* **Brief**
Filter by the string "margin": return the lines of the material that contain it.

=-=-=

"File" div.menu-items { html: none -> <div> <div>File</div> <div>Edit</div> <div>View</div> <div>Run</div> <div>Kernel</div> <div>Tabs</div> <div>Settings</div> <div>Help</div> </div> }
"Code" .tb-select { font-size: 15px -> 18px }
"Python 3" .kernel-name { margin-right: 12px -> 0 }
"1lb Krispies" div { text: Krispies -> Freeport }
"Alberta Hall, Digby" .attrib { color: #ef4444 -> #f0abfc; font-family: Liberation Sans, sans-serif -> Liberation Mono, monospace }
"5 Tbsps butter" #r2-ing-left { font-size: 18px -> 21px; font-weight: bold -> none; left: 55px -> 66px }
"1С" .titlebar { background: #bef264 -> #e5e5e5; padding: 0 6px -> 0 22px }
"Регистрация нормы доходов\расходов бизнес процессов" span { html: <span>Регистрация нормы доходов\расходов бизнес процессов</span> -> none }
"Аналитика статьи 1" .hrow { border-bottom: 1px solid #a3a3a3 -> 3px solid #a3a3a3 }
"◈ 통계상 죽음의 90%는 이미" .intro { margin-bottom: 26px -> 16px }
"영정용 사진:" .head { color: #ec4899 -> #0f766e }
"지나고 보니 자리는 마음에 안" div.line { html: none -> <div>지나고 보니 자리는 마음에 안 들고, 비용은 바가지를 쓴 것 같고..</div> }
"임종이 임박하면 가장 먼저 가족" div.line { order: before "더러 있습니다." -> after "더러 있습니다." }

=-=-=

* **Answer to this problem**
"Python 3" .kernel-name { margin-right: 12px -> 0 }
"◈ 통계상 죽음의 90%는 이미" .intro { margin-bottom: 26px -> 16px }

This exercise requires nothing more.